Let $(X,\mathcal{B},\nu)$ be a measure space and let $\mathcal{F}\subset\mathcal{B}$ a sub$-\sigma-$algebra, such that $\nu$ is $\sigma-$finite in $\mathcal{F}$. Then for all $f\in L^1(X,\mathcal{B},\nu)$ there exists $g\in L^1(X,\mathcal{F},\nu|_{\mathcal{F}})$ such that $$\int_{E}fd\nu=\int_Egd\nu|_{\mathcal{F}},\qquad\forall E\in\mathcal{F};$$ then $g=:\mathbb{E}_{\nu}[f|\mathcal{F}]$ is called the conditional expectation of $f$ given $\mathcal{F}$.

Is this the correct way to define conditional expectation? There is another way to define it without requiring the hypothesis that $\nu$ be $\sigma$-finite in $\mathcal{F}$?

Iosif Pinelis
  • 116,648
Rusbert
  • 173
  • 1
    The hard part is making sense of what a conditional probability distribution means https://math.stackexchange.com/questions/496608/formal-definition-of-conditional-probability?noredirect=1&lq=1 – Christian Chapman Mar 10 '18 at 02:01

2 Answers2

6

One can define a reasonable notion of conditional expectation for arbitrary localizable measurable spaces, not necessarily σ-finite. This is explained in great detail in the answer to Is there an introduction to probability theory from a structuralist/categorical perspective?

The “pushforward for L_1-spaces” mentioned there is precisely the conditional expectation. Let me offer a few comments and expand this a little bit.

First, one doesn't really need a measure μ to talk about conditional expectations, only a measure class [μ], or equivalently, a σ-ideal N of negligible sets (alias sets of measure 0). Given a set X with a σ-algebra M of measurable subsets and a σ-ideal N of negligible subsets, one can define the set of (finite complex-valued) measures on (X,M,N) as the set of additive functions M→C that vanish on N. Infinite measures can be defined using [0,∞] instead of C. Furthermore, given a faithful finite measure μ on (X,M,N), one can identify the set of μ-integrable functions f with the set of finite measures ν via the isomorphism f↦fν supplied by the Radon-Nikodym theorem.

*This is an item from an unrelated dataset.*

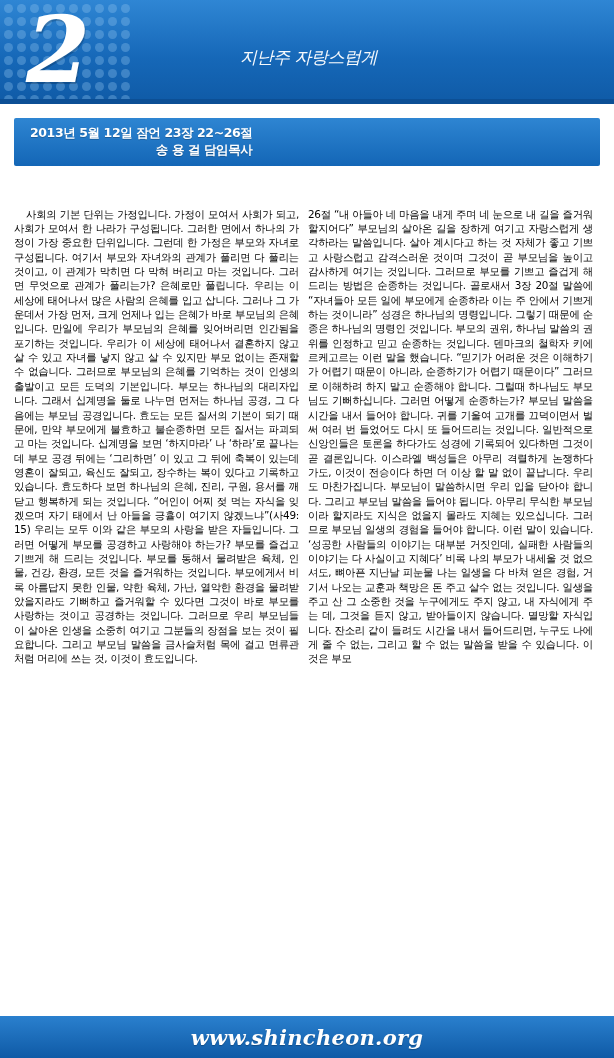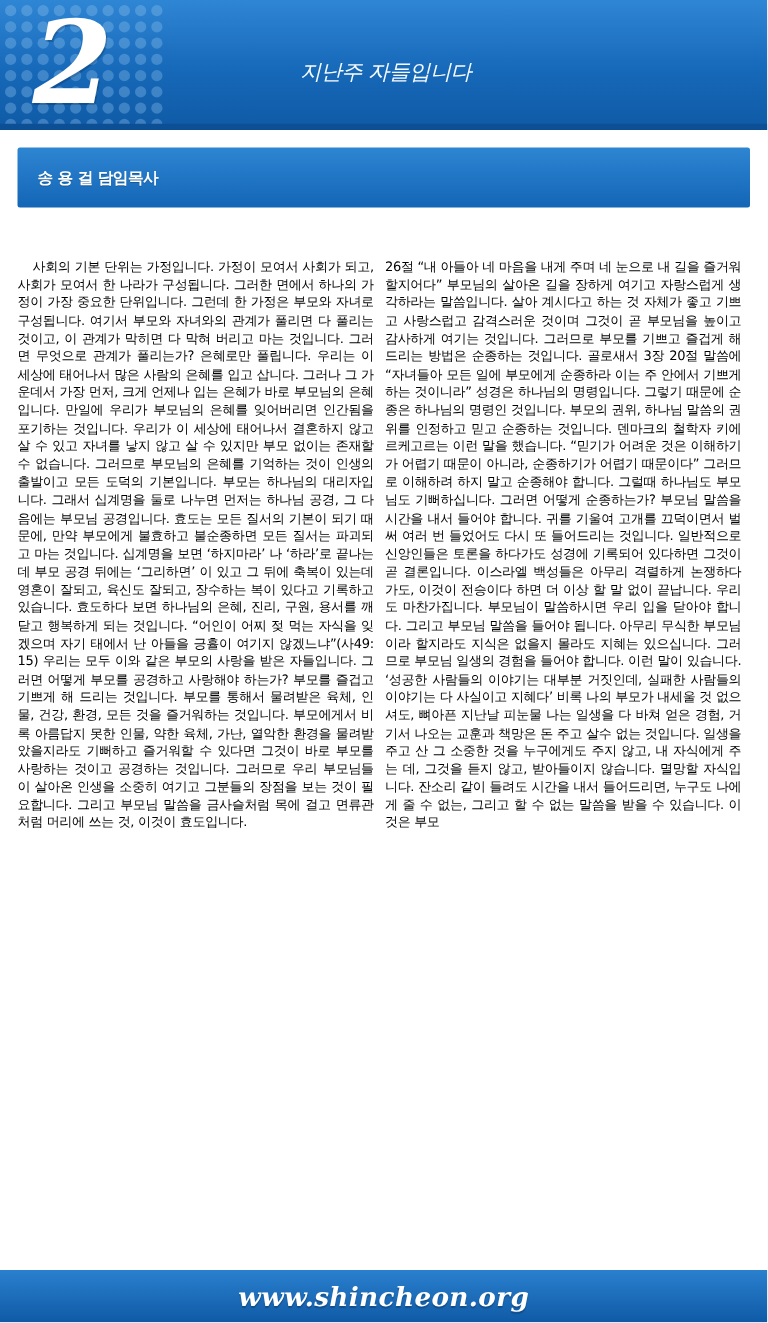"지난주 자들입니다" div.header-sub { text: 자들입니다 -> 자랑스럽게 }
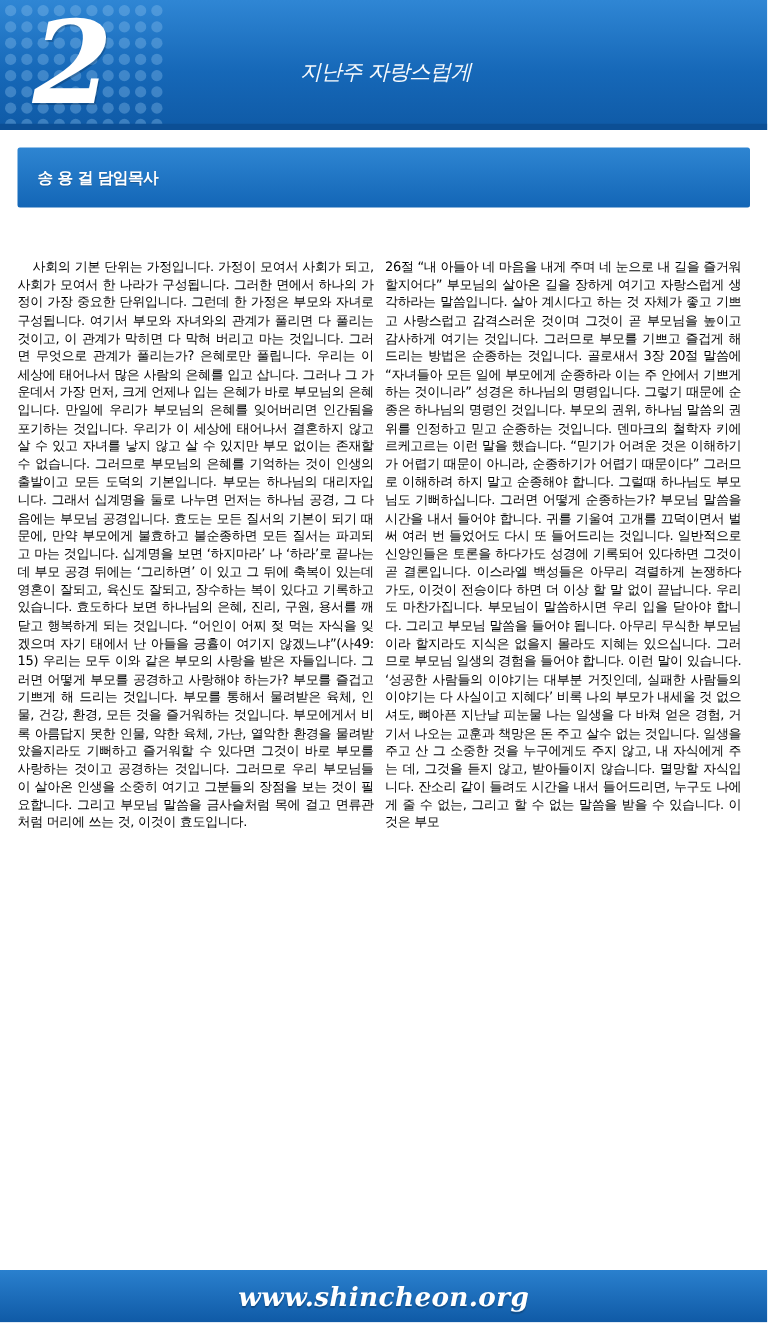"2013년 5월 12일 잠언 23장" div { html: none -> <div>2013년 5월 12일 잠언 23장 22~26절</div> }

Given a morphism (X,M,N)→(X',M',N'), one can pushforward a finite measure on (X,M,N) and get a finite measure on (X',M',N'), by taking the preimage of a measurable subset of X' and computing its measure as a subset of X. This is the conditional expectation. In particular, in the notation of the original post, one uses the morphism (X,B,N)→(X,F,N), where N is the σ-ideal of sets with ν-measure zero. Although both the domain and codomain have the same underlying set X, it's best to think of them as different spaces, and the pushforward can then be thought of as the fiberwise integration. (For instance, take X=[0,1]×[0,1] with the Borel σ-algebra and the σ-algebra of “vertical” Borel sets. The resulting morphism will be isomorphic to the projection [0,1]×[0,1]→[0,1], and the pushforward will be the fiberwise integration map.)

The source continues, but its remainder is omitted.